Image comparison data

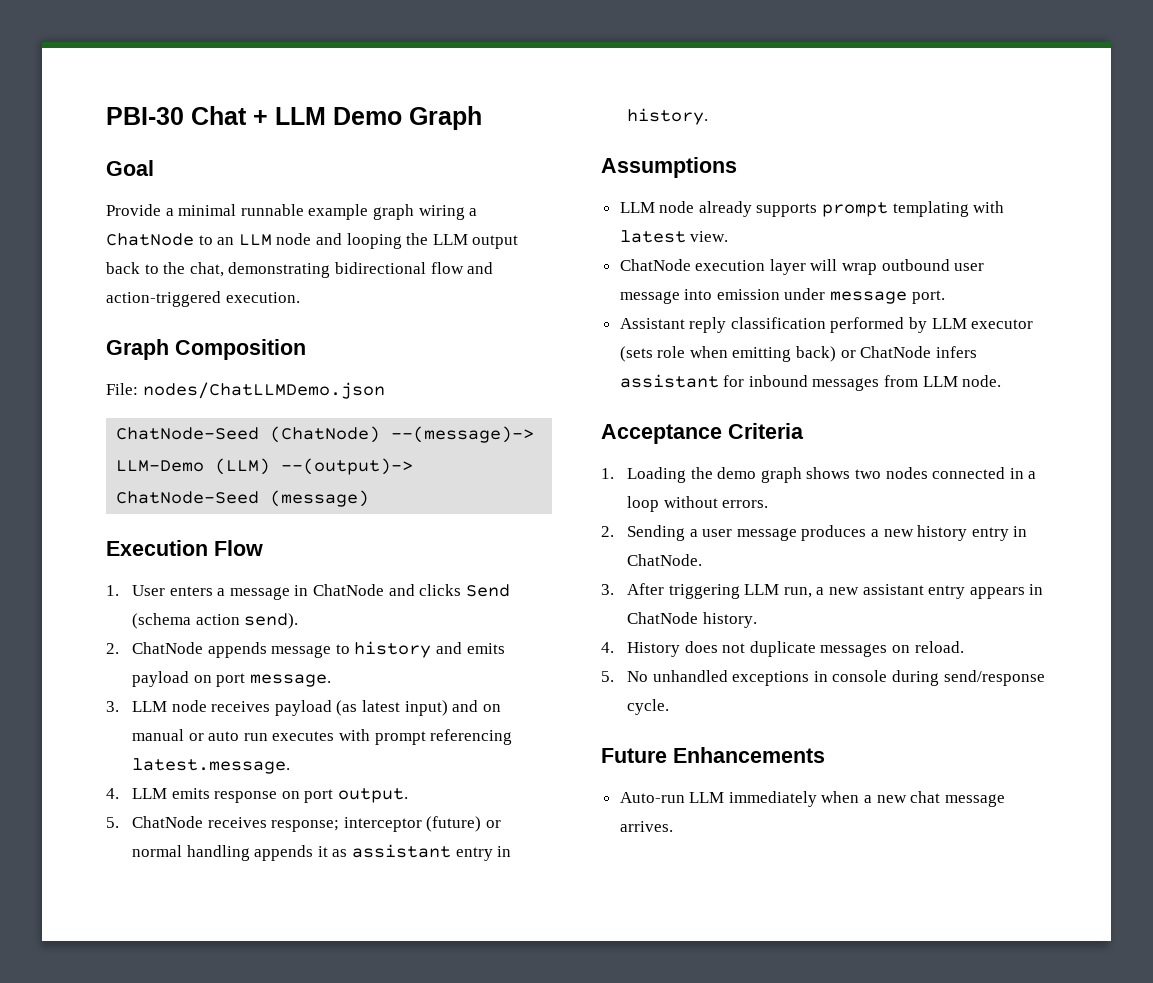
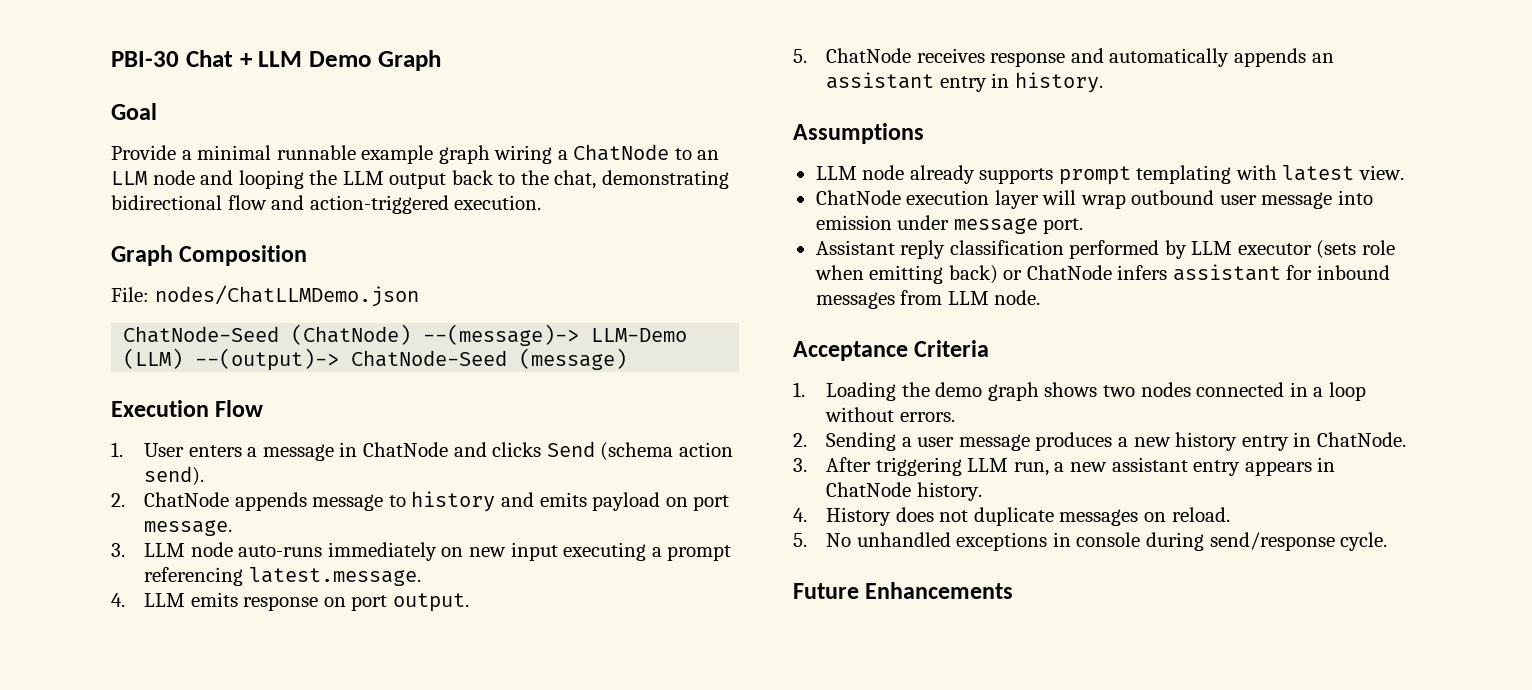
- 3. LLM node receives payload (as latest input) and on manual or auto run executes with prompt referencing latest.message.
+ 3. LLM node auto-runs immediately on new input executing a prompt referencing latest.message.
- 5. ChatNode receives response; interceptor (future) or normal handling appends it as assistant entry in history.
+ 5. ChatNode receives response and automatically appends an assistant entry in history.
- Auto-run LLM immediately when a new chat message arrives.

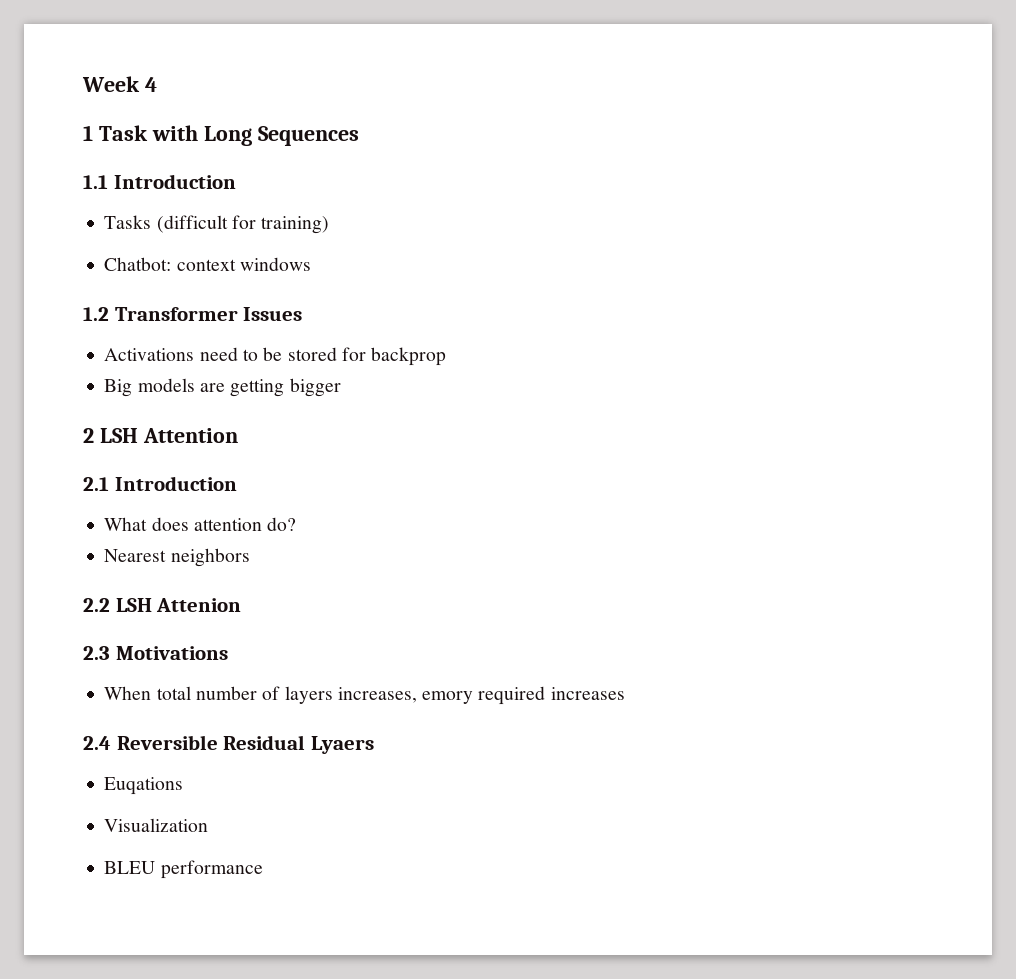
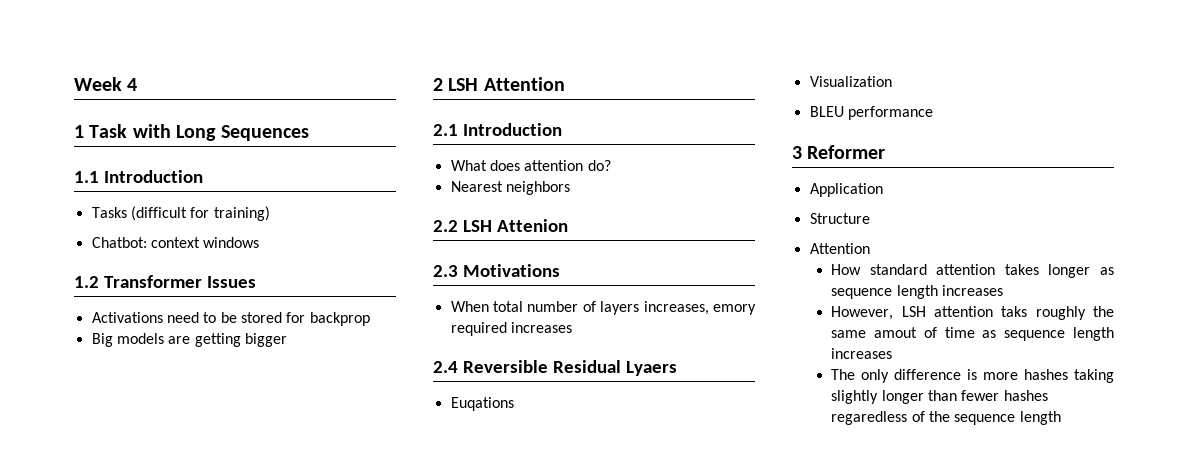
+ 3 Reformer
+ Application
+ Structure
+ Attention
+ How standard attention takes longer as sequence length increases
+ However, LSH attention taks roughly the same amout of time as sequence length increases
+ The only difference is more hashes taking slightly longer than fewer hashes regaredless of the sequence length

* _What you should do_
Print all of the entries word for word. Omit the pictures they contain.

* _Response to the task_
- 3. LLM node receives payload (as latest input) and on manual or auto run executes with prompt referencing latest.message.
+ 3. LLM node auto-runs immediately on new input executing a prompt referencing latest.message.
- 5. ChatNode receives response; interceptor (future) or normal handling appends it as assistant entry in history.
+ 5. ChatNode receives response and automatically appends an assistant entry in history.
- Auto-run LLM immediately when a new chat message arrives.

+ 3 Reformer
+ Application
+ Structure
+ Attention
+ How standard attention takes longer as sequence length increases
+ However, LSH attention taks roughly the same amout of time as sequence length increases
+ The only difference is more hashes taking slightly longer than fewer hashes regaredless of the sequence length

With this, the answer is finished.